But Roland laughs, and the look he gives me is genuinely amused. “Or opium. Doesn’t sound like that Kublai Khan bloke had a problem with early waking.”
“Literary references,” I say wryly. “Nicely done.”
“Comes standard with the room.”
At the top of the stairs he turns to the left, the same direction as the library where I sat with Milo two days ago, and starts down the hall, pulling my suitcase along so that it follows him like a pet. He stops at the doorway of the first room on the right.
“There you are, then. I’ll let you get settled—make yourself at home. Just so you know the lay of the land, Milo’s staying across the hall, next to the library, and I’m down at the other end. My housekeeper’s downstairs. Her name’s Danielle, and she’ll be happy to get you something to eat if you’re hungry.”
“Thanks,” I say. “This is all great material if I ever decide to write a novel about a rock star. ‘Seems to know a lot about opium … hasn’t done dishes since 1974 …’”
“I’d better be careful what I say to you,” he says. He pauses and looks at me steadily, his face serious. “Listen, whatever you do, you must never open the locked door at the bottom of the basement stairs.”
I stare at him, my eyes a little too wide, and he laughs. “Kidding,” he says. “See you later.
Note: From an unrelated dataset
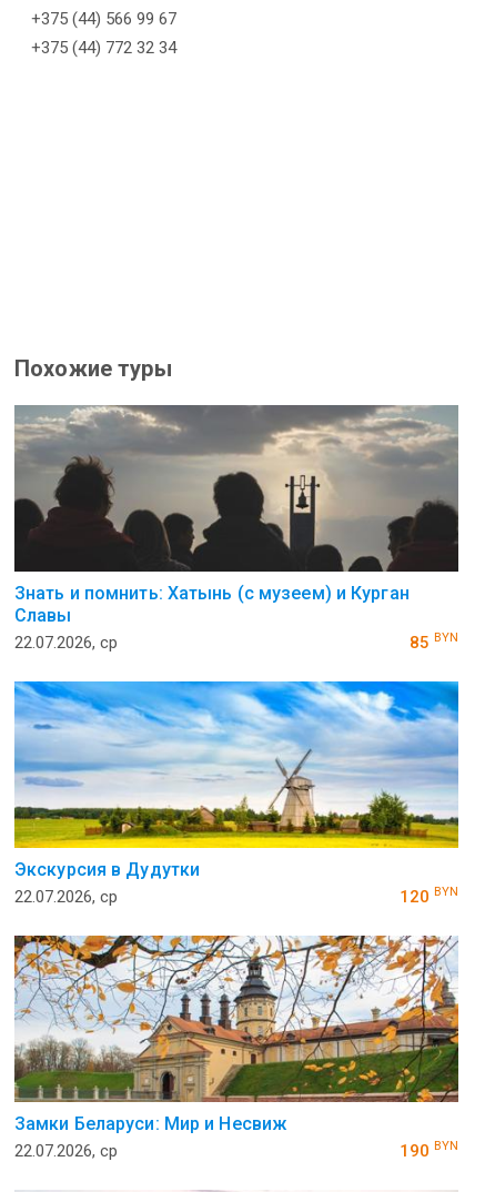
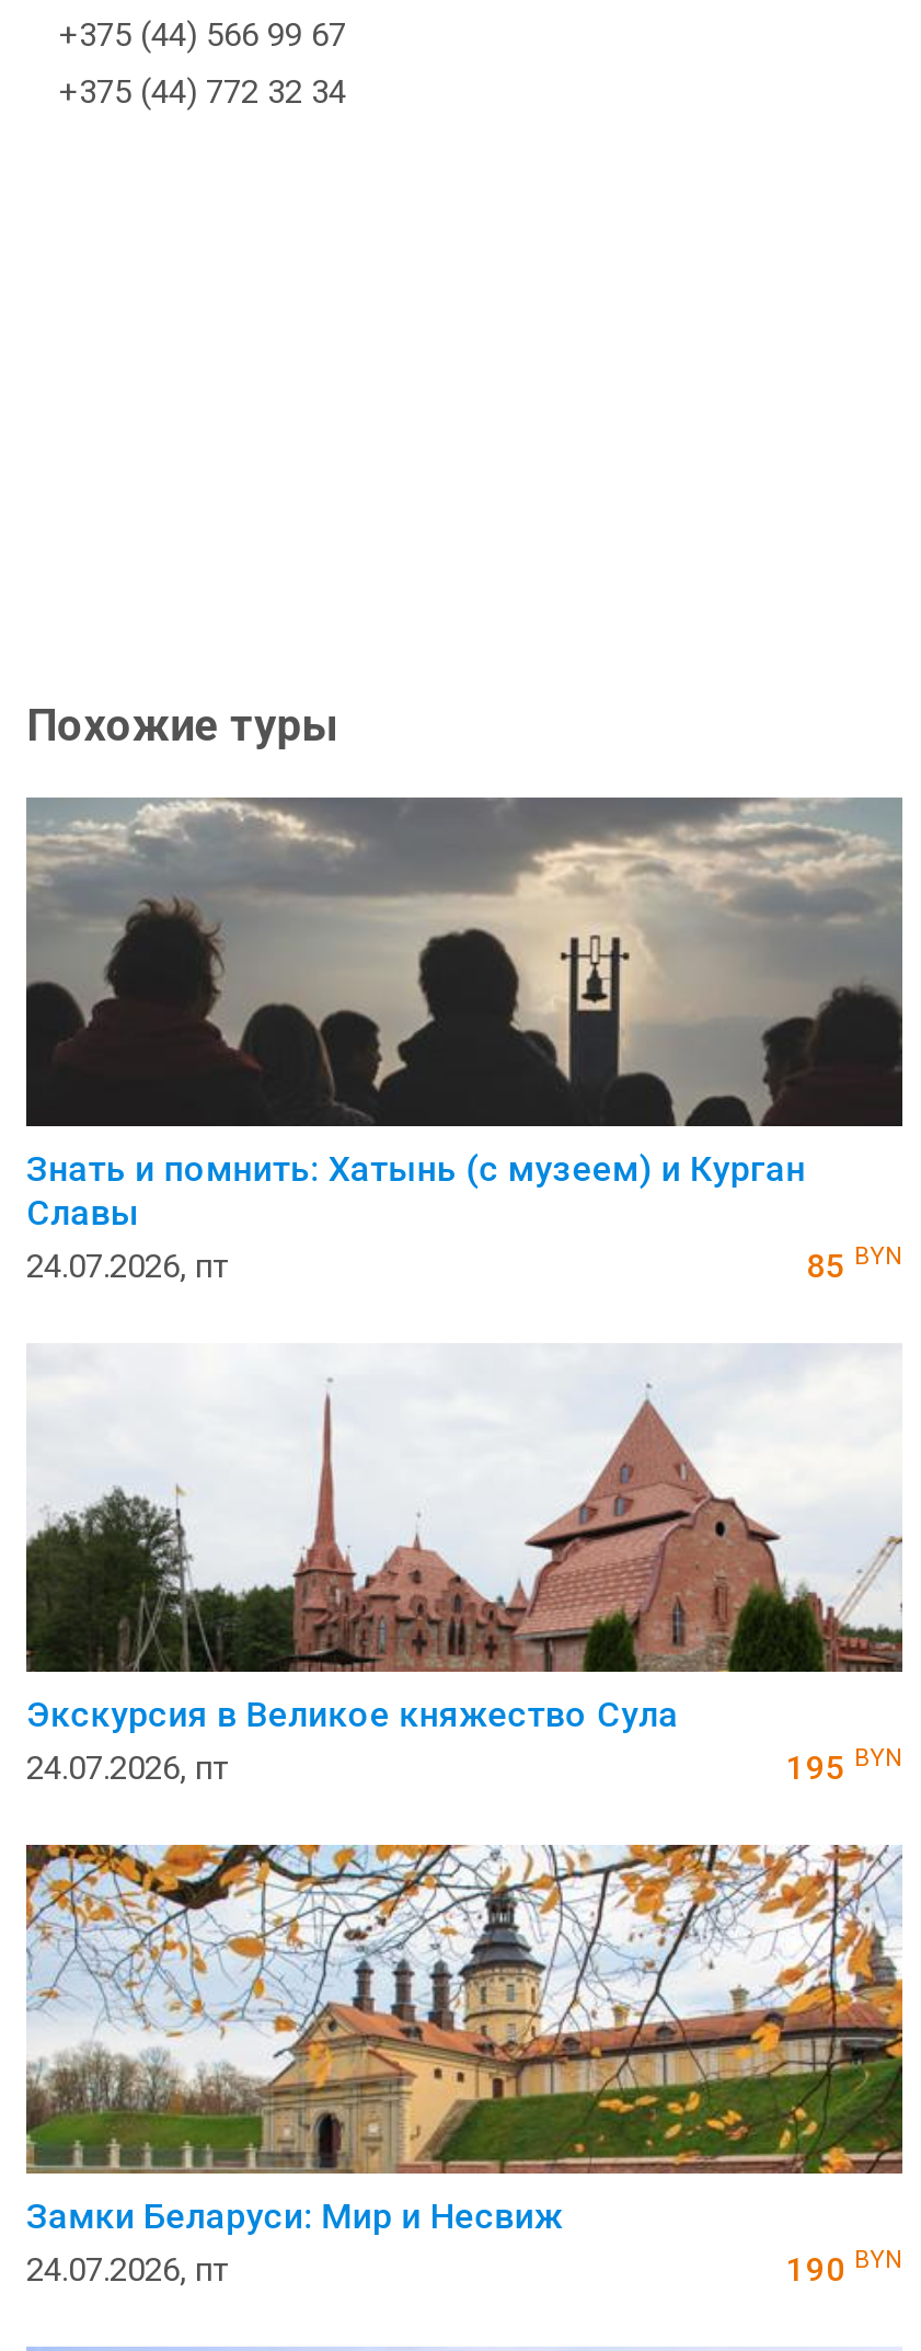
[14,632,118,652] 22.07.2026, ср -> [26,1246,228,1285] 24.07.2026, пт
[13,680,459,906] [image] | Экскурсия в Дудутки | 22.07.2026, ср | 120 BYN -> [24,1343,905,1787] [image] | Экскурсия в Великое княжество Сула | 24.07.2026, пт | 195 BYN
[14,1141,118,1161] 22.07.2026, ср -> [26,2250,228,2289] 24.07.2026, пт

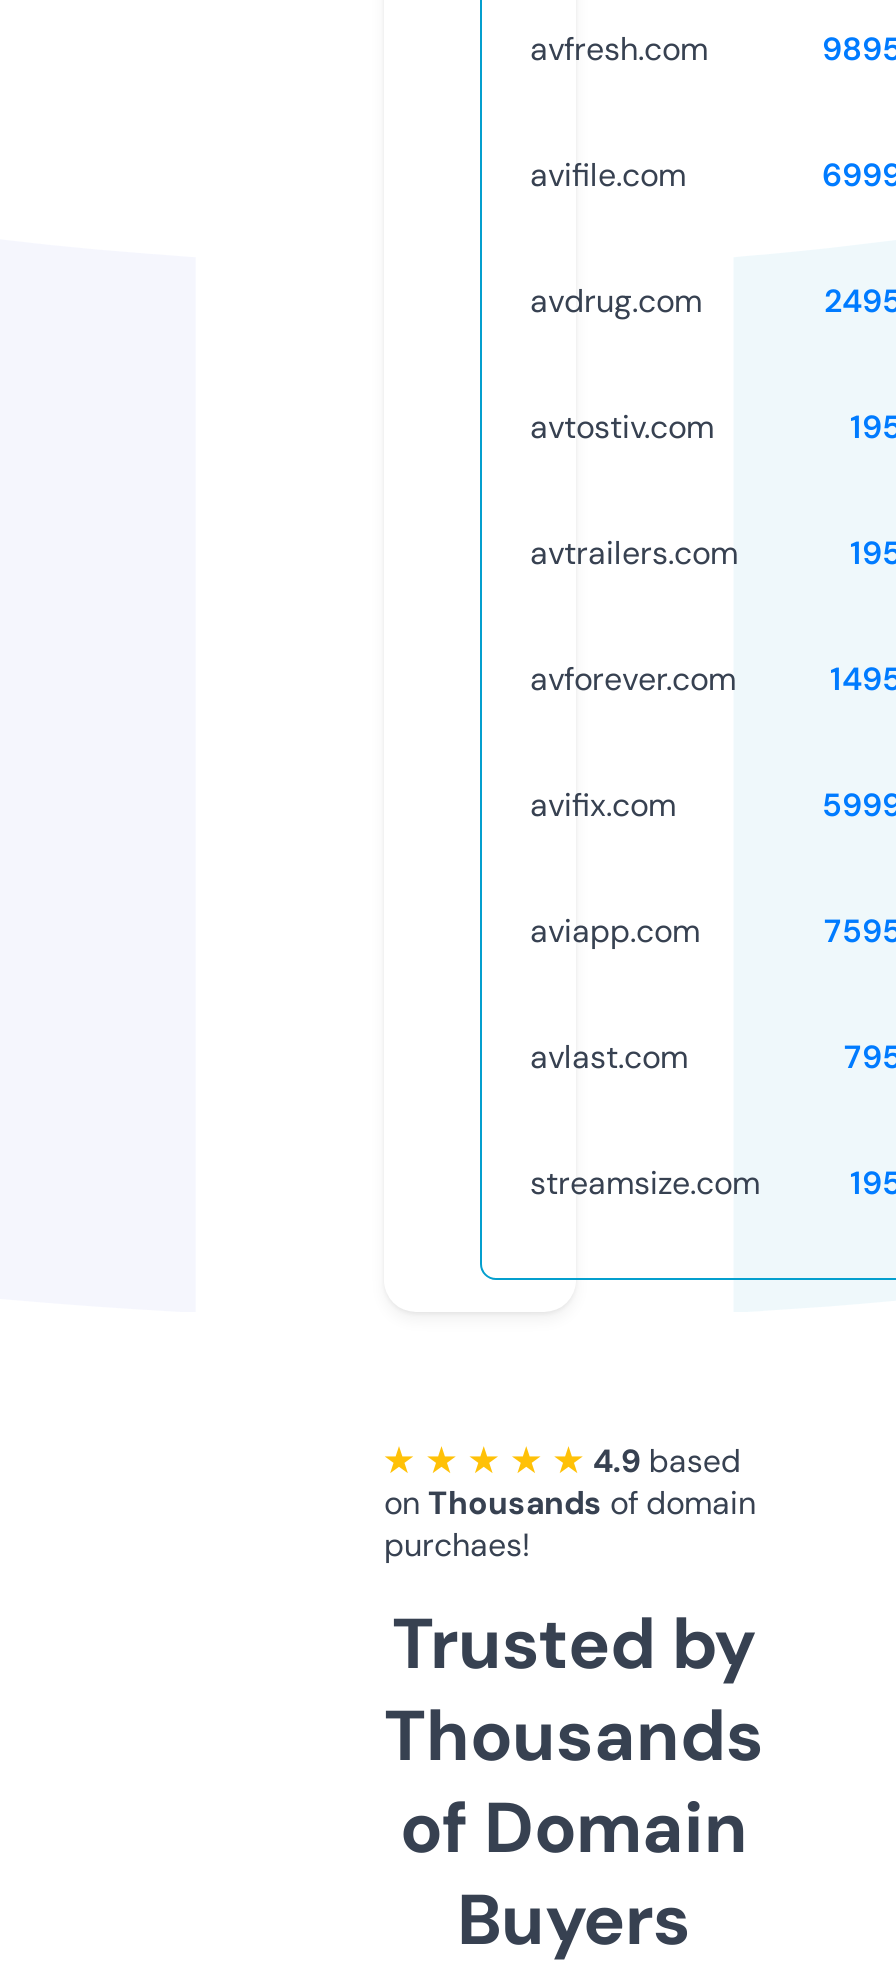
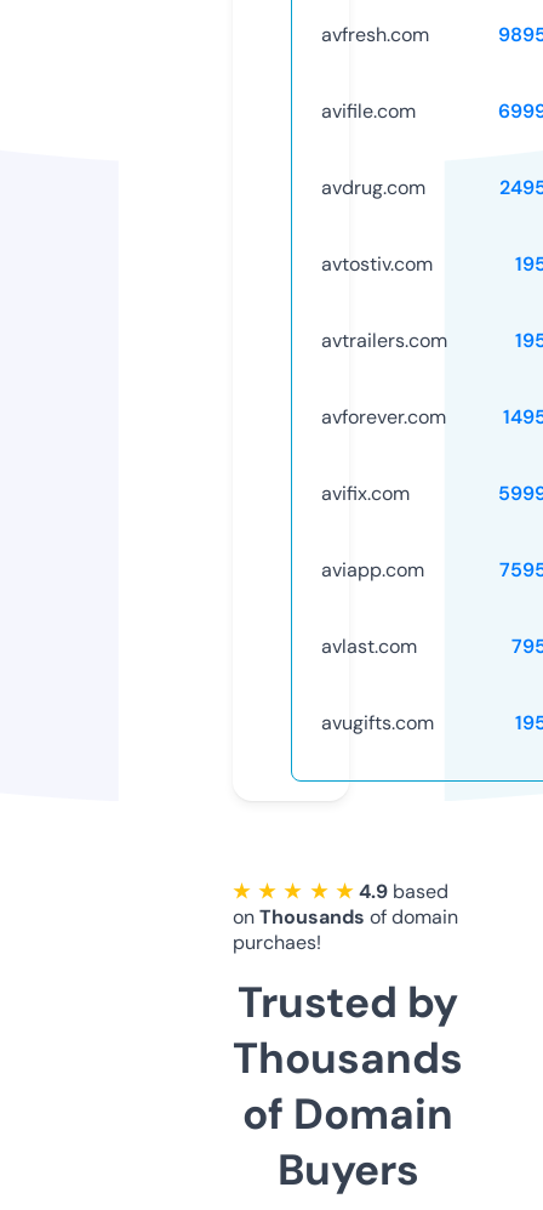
[530,1162,760,1204] streamsize.com -> [321,710,434,735] avugifts.com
Shout if you need anything.” He turns and walks briskly down the hall.
I pull my suitcase inside the bedroom and close the door. It’s a lovely room, big and airy, decorated in blues and whites, though like the kitchen, it’s a bit anonymous. The room faces the back of the house, and looking out the window, I see a terrace below, with a pool and some deck chairs. I wish for a moment that I had a bathing suit with me—that vague, involuntary response to the mere existence of a pool—and then I realize that there’s no way I’d go walking around Roland Nysmith’s house in a bathing suit.
I sit down on the bed and allow myself a moment of panic at the reality of being here in this near-stranger’s home, without any idea of what I’m supposed to do next. I hadn’t counted on Milo being asleep, though I’m certainly not going to wake him.
I take a look around the room—open the drawers, peek into the closets—and find nothing interesting or unusual. For lack of anything better to do, I open my suitcase and start to unpack. There hasn’t been any talk about how long I’m staying. I have a ticket back to Boston on Monday, two days from now, but I don’t know if I’ll be using it.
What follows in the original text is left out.